The most overt of these early clashes with the Institute happened in May of 2288 as Concord and the Minutemen launched an effort to seize control of the land between Concord and Natick. Previously, this area had been inhabited by several raider gangs, including the large and well-organized Rust Devils. More recently, a new player had entered the scene: a large mercenary company based out of the ruins of Joint Base Hagen. Ellison had discovered that the leader of the mercenaries, Conrad Kellogg, had likely been involved with the killing of her husband and the kidnapping of her son, and she maneuvered her forces to encircle and reduce Fort Hagen.

 

Conrad Kellogg died in the fighting, but Ellison recovered a cerebral implant from his corpse that she suspected might contain clues about the fate of her son.

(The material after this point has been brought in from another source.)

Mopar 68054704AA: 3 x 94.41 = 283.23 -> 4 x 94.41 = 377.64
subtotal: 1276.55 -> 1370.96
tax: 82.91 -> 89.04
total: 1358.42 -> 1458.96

After consulting with several scientists and investigating a number of leads, Ellison found herself with a name: Brian Virgil. Virgil was a particularly rare individual - an Institute scientist who had escaped from their hidden base and who might have the skills needed to access Kellogg's implant. The problem, of course, was finding Virgil. Undoubtedly, a man on the run from the Institute would go to great lengths to make himself hard to find.

 

At the start of July 2288, Ellison had settled on her next step: locating the shadowy group called the Railroad. If the rumors about this group were to be believed, they had helped many Synths escape from the Institute, and Ellison suspected they might have had a hand in Virgil's escape. But, just as the problem with Virgil was finding him, a similar problem existed for the Railroad. Other than a vague clue that suggested they might be based somewhere between Bunker Hill and downtown Boston along the old Freedom Trail tour route, she had little to work with. When Ellison started narrating Chapter 89 of her autobiography, she had just made the decision to seek out the Railroad, and that became the focus of the next arc of her story.